Additionally, a guardianship typically ends when the minor reaches 18 (in some states up to 21)
years. Most parents don't feel comfortable with their minor having access to a $500,000
insurance policy check at age 18. A trust allows such funds to be held by a Trustee and
disbursed as needed by the minor for education or other demonstrable need. Many Trusts
prepared by the
authors of this service require a disbursement of 1/3 of the Trust principal at the minor's 25th
birthday, one half of
the remaining principal at age 30 and the remaining principal at age 35. The complexity of
distribution is only limited by the imagination.
Estate Tax Savings:
Estate taxes are charged against a decedent's assets which exceed $1,500,000 (Year 2004 and 2005; 2,000,000
for 2006 - 2008, and $3,500,000 year 2009+). Thus, a married couple, without a trust,
who had $3,000,000 in assets will pay taxes of approximately $600,000. With a married couple, a
properly drawn trust, commonly called an A/B Trust,
results in the first $3,000,000 of the couples assets being protected,
as opposed to only $1,500,000, thus saving $600,000 in Estate Taxes.
As you can see, a trust is beneficial for
many reasons. It saves privacy, time, and most
important, money for your heirs and loved ones which
would otherwise be taxed by the federal
government. As a rule of thumb, if the laws of your
State require probate administration to distribute your
assets following your death (usually based
on the value of the Estate), a Trust is cost-effective and recommended.

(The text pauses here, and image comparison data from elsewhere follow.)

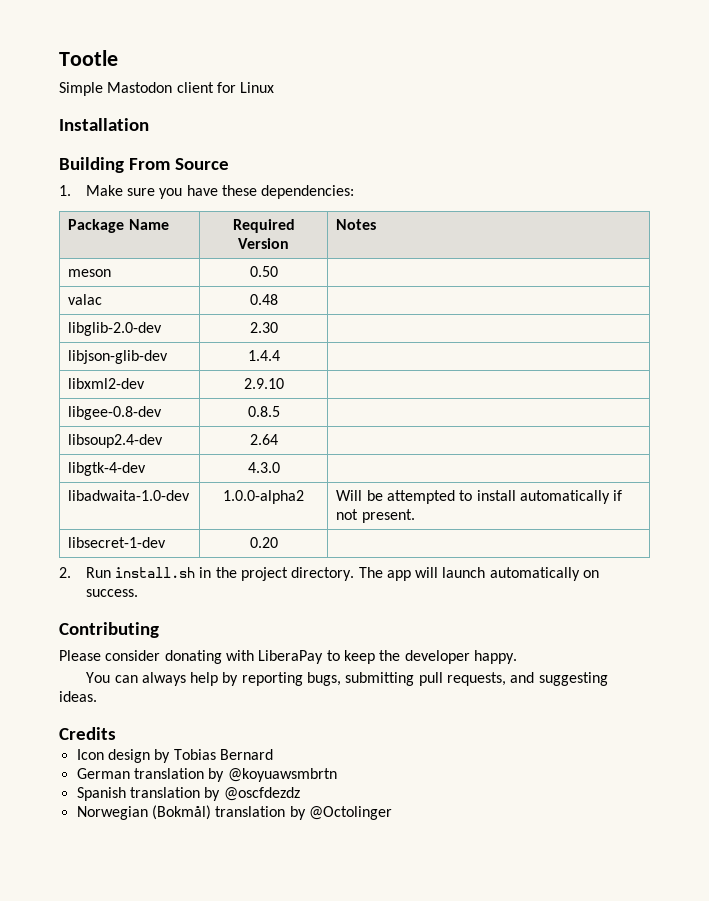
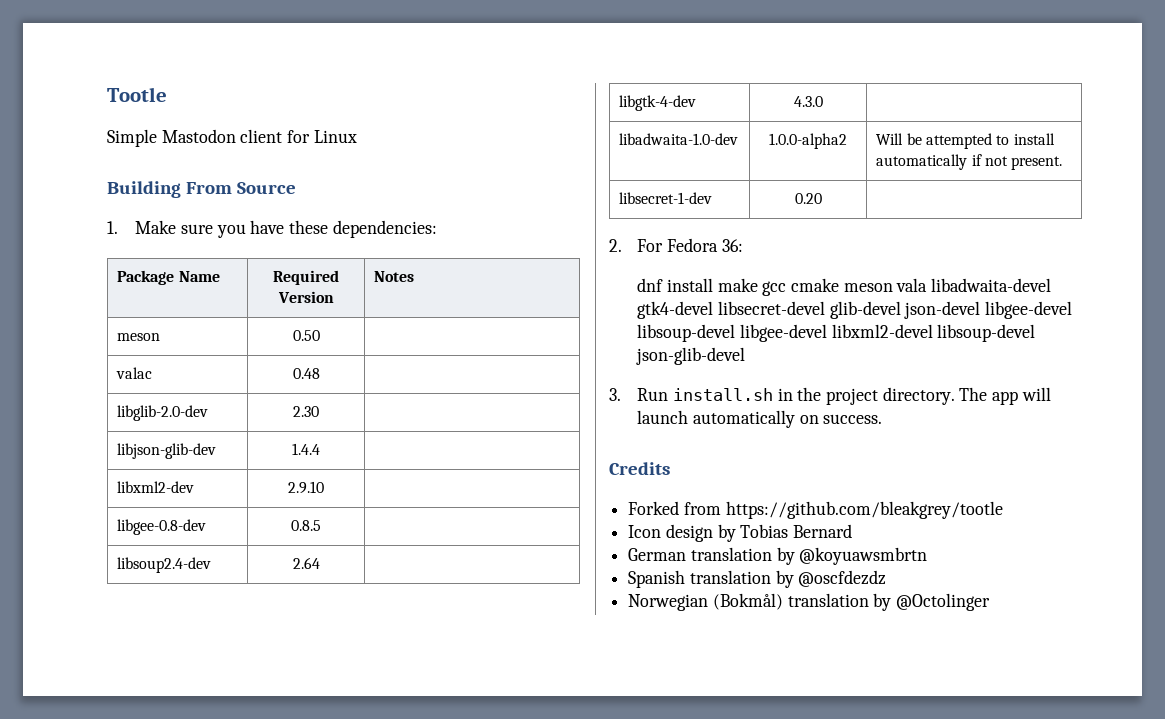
[59,118,149,131] // Installation -> (357, 136) none
(71, 572) none -> [637,238,743,252] [637,278,1052,296] [637,301,1073,319] [637,324,1036,342] [636,347,746,365] [609,388,621,401] For Fedora 36: // dnf install make gcc cmake meson vala libadwaita-devel gtk4-devel libsecret-devel glib-devel json-devel libgee-devel libsoup-devel libgee-devel libxml2-devel libsoup-devel json-glib-devel // 3.
[59,622,159,638] [59,650,517,664] [86,672,608,686] [59,691,97,702] [59,727,116,740] Contributing // Please consider donating with LiberaPay to keep the developer happy. // You can always help by reporting bugs, submitting pull requests, and suggesting ideas. // Credits -> [609,462,670,475] [628,501,1003,519] Credits // Forked from https://github.com/bleakgrey/tootle

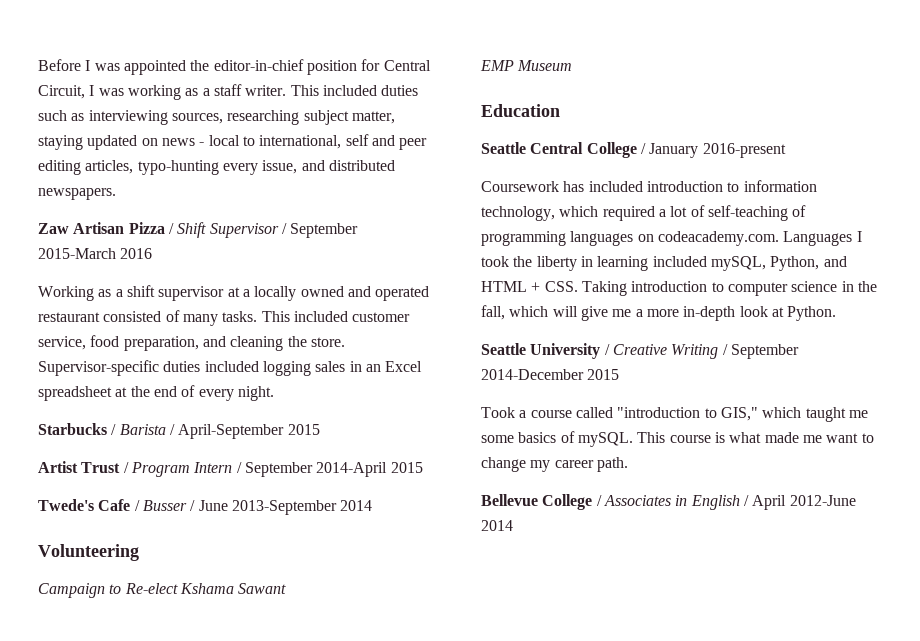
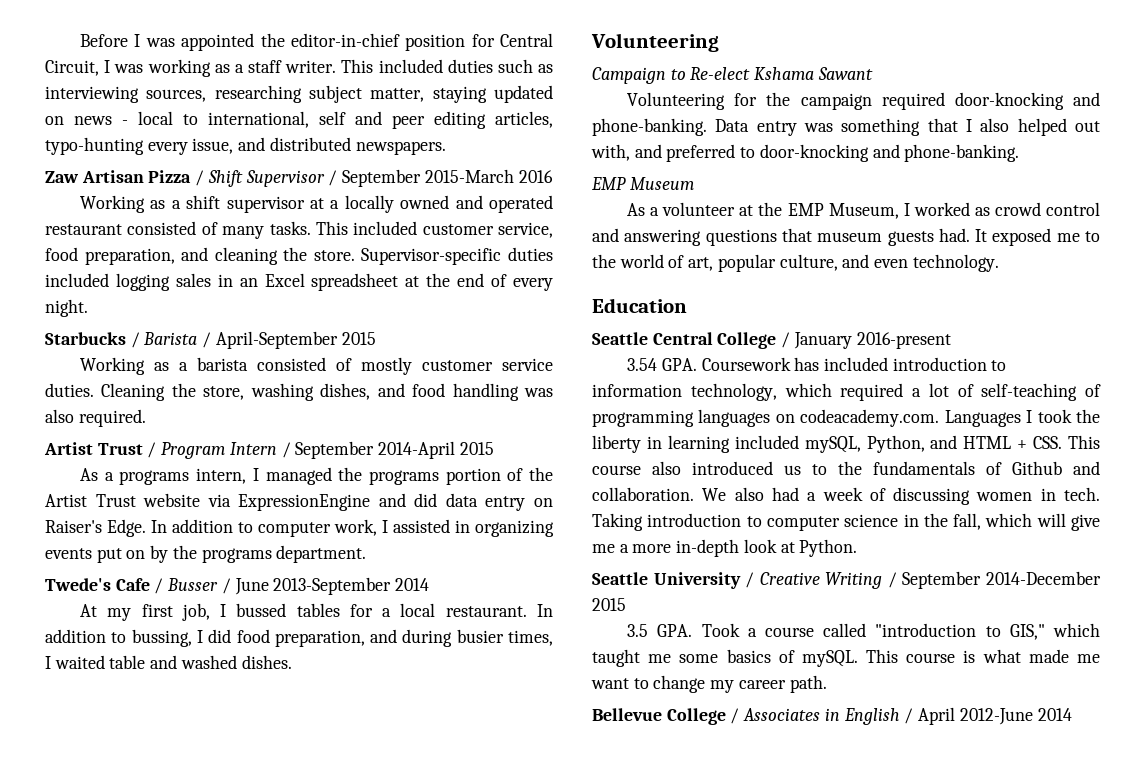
(320, 429) none -> [80,357,554,375] [45,383,554,401] [45,409,146,427] // Working as a barista consisted of mostly customer service duties. Cleaning the store, washing dishes, and food handling was also required.
(423, 467) none -> [80,467,554,485] [45,493,553,511] [45,519,554,537] [45,545,367,563] // As a programs intern, I managed the programs portion of the Artist Trust website via ExpressionEngine and did data entry on Raiser's Edge. In addition to computer work, I assisted in organizing events put on by the programs department.
(373, 505) none -> [80,603,553,621] [45,629,554,647] [45,655,292,669] // At my first job, I bussed tables for a local restaurant. In addition to bussing, I did food preparation, and during busier times, I waited table and washed dishes.
[480,60,573,71] EMP Museum -> [627,92,1100,110] [592,118,1100,136] [591,144,1020,162] [591,177,694,190] [627,202,1100,219] [592,228,1100,246] [592,254,999,272] Volunteering for the campaign required door-knocking and phone-banking. Data entry was something that I also helped out with, and preferred to door-knocking and phone-banking. // EMP Museum // As a volunteer at the EMP Museum, I worked as crowd control and answering questions that museum guests had. It exposed me to the world of art, popular culture, and even technology.
(786, 150) none -> [627,358,697,371] 3.54 GPA.
(578, 286) none -> [1068,435,1100,449] [592,461,1100,475] [592,487,1100,505] This course also introduced us to the fundamentals of Github and collaboration. We also had a week of discussing women in tech.
(620, 374) none -> [627,624,693,637] 3.5 GPA.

Attorneys normally charge from $500 to $1,500
or more for a trust or a Complete Estate
Planning Package. Even with computers, the price
has not come down much. Most law offices are not
sufficiently automated, and estate planning
packages still take 2 to 5 hours to prepare. Attorneys
still have to pay for overhead, office,
secretaries, malpractice insurance, etc. It is
doubtful an attorney will even prepare a simple will
for less than $75. Added to these costs are the costs and
inconvenience of travel to the attorney's
office, time off from work, parking fees, and the like.

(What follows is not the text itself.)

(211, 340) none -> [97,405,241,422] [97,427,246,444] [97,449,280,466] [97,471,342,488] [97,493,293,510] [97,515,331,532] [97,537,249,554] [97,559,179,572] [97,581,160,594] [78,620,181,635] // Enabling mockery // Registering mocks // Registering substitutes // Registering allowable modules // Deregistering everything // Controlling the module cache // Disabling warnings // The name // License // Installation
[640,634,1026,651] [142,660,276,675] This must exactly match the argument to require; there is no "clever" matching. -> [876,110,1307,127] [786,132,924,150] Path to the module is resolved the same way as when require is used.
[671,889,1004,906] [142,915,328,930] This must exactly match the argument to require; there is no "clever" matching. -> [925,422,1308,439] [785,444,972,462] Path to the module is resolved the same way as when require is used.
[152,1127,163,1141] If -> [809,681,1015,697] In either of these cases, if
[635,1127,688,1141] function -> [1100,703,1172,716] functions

Despite the time it takes for an attorney to
prepare an Estate Planning Package, most trusts and
related documents contain very similar components.

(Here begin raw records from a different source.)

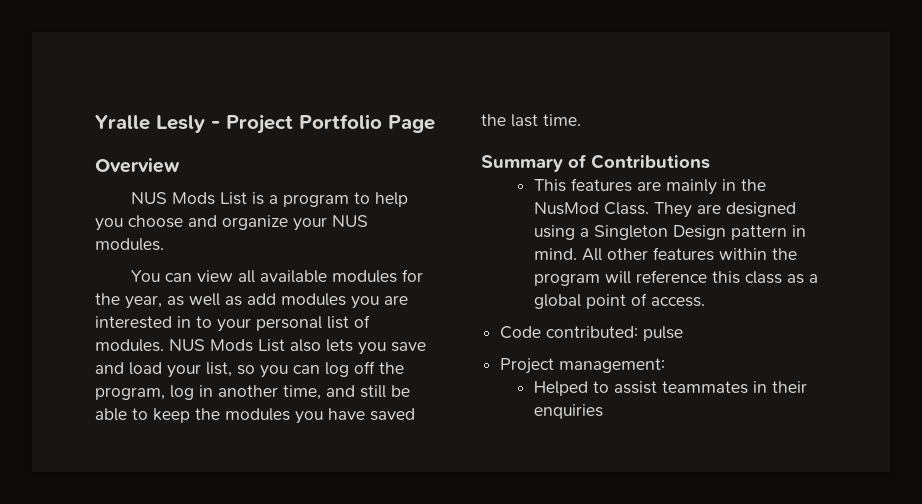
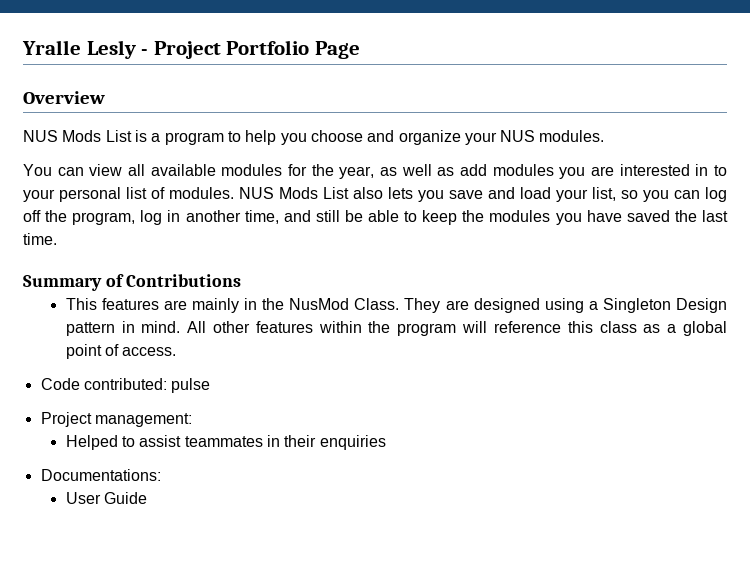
(604, 411) none -> [40,469,161,481] [65,492,148,504] // Documentations: // User Guide

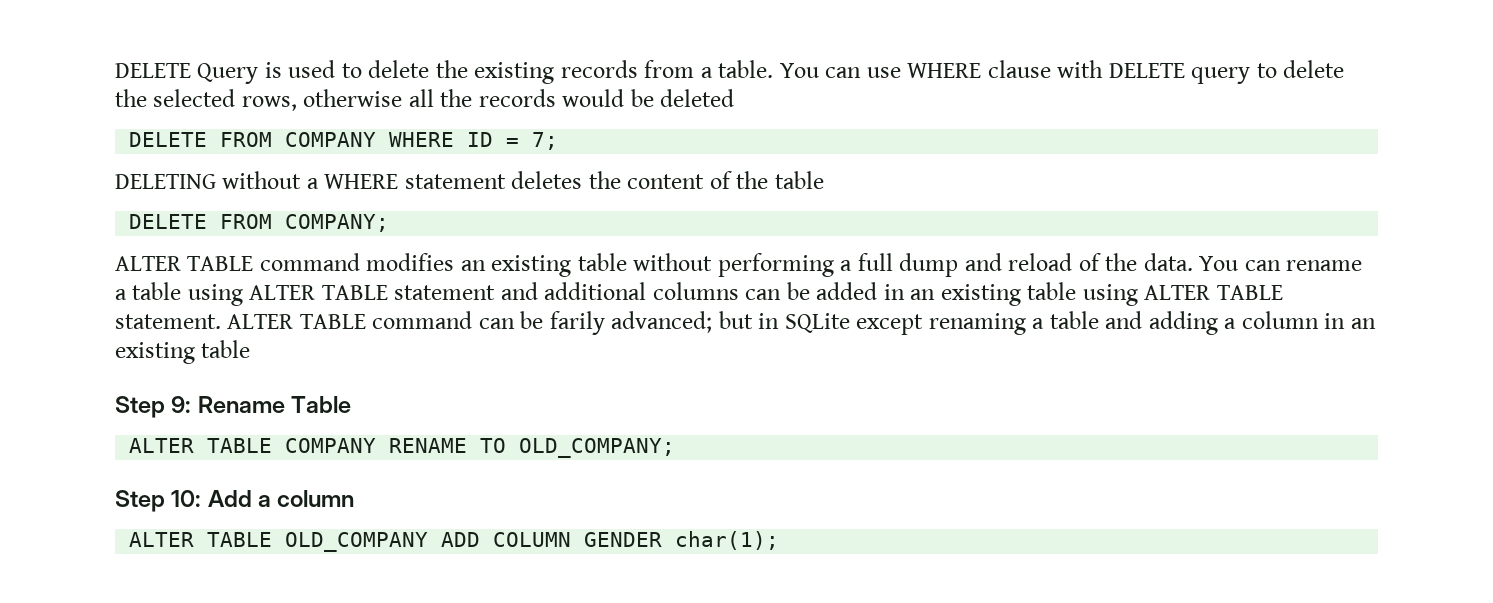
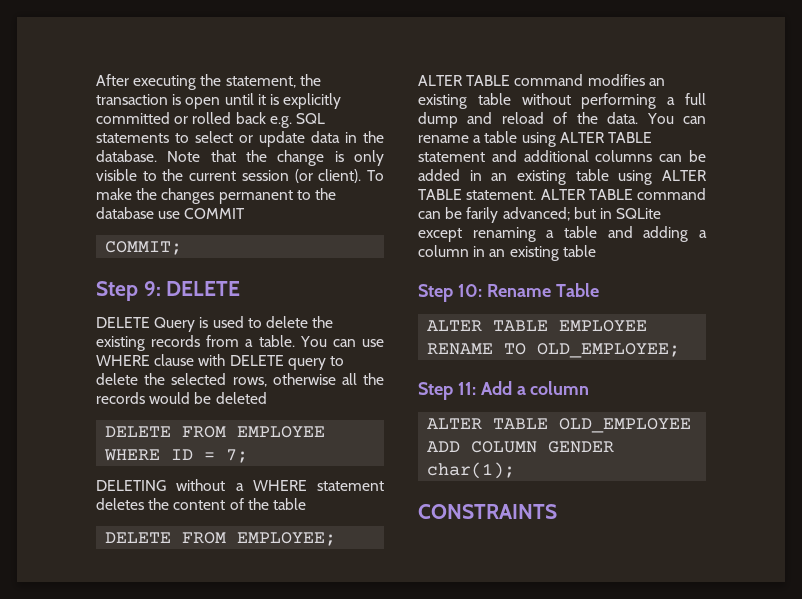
(115, 70) none -> [96,74,321,90] [96,93,342,109] [96,112,325,128] [96,131,384,147] [96,150,384,166] [96,169,385,183] [96,188,336,204] [96,207,246,219] [105,241,183,255] [96,281,241,301] After executing the statement, the transaction is open until it is explicitly committed or rolled back e.g. SQL statements to select or update data in the database. Note that the change is only visible to the current session (or client). To make the changes permanent to the database use COMMIT // COMMIT; // Step 9: DELETE //
[285,132,377,147] COMPANY -> [237,426,326,438] EMPLOYEE
[285,214,390,232] COMPANY; -> [237,532,337,546] EMPLOYEE;
[171,396,192,413] 9: -> [457,284,482,297] 10:
[285,438,377,453] COMPANY -> [559,320,648,332] EMPLOYEE
[519,438,676,458] [115,490,202,512] OLD_COMPANY; // Step 10: -> [537,343,681,358] [418,382,476,400] OLD_EMPLOYEE; // Step 11:
[285,532,429,552] OLD_COMPANY -> [559,418,692,433] OLD_EMPLOYEE
(780, 540) none -> [418,504,557,519] // CONSTRAINTS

For 80% of the population, the Estate Plan which can
be prepared through this service
will be sufficient. Those persons with complicated
distribution schemes, with very unique
assets, or other unique situations, should seek
individual legal counsel. For those single persons
who have more than $1,500,000 in assets (2004 and 2005, higher in later years),
or those married couples who have more than
$3,000,000 (2004 and 2005, higher in later years) in assets, this package may be appropriate
for you, but you should also see Further
Tax Saving Techniques to lower their Estate value to
less than these thresholds, or seek
individual legal counsel to obtain further tax savings
techniques which are beyond the ability of
this Trust. However, for most of us with modest
assets, a home maybe, some securities, some
life insurance, or other assets typical of the
middle-class American population, this Trust will
meet your needs without having to employ an attorney.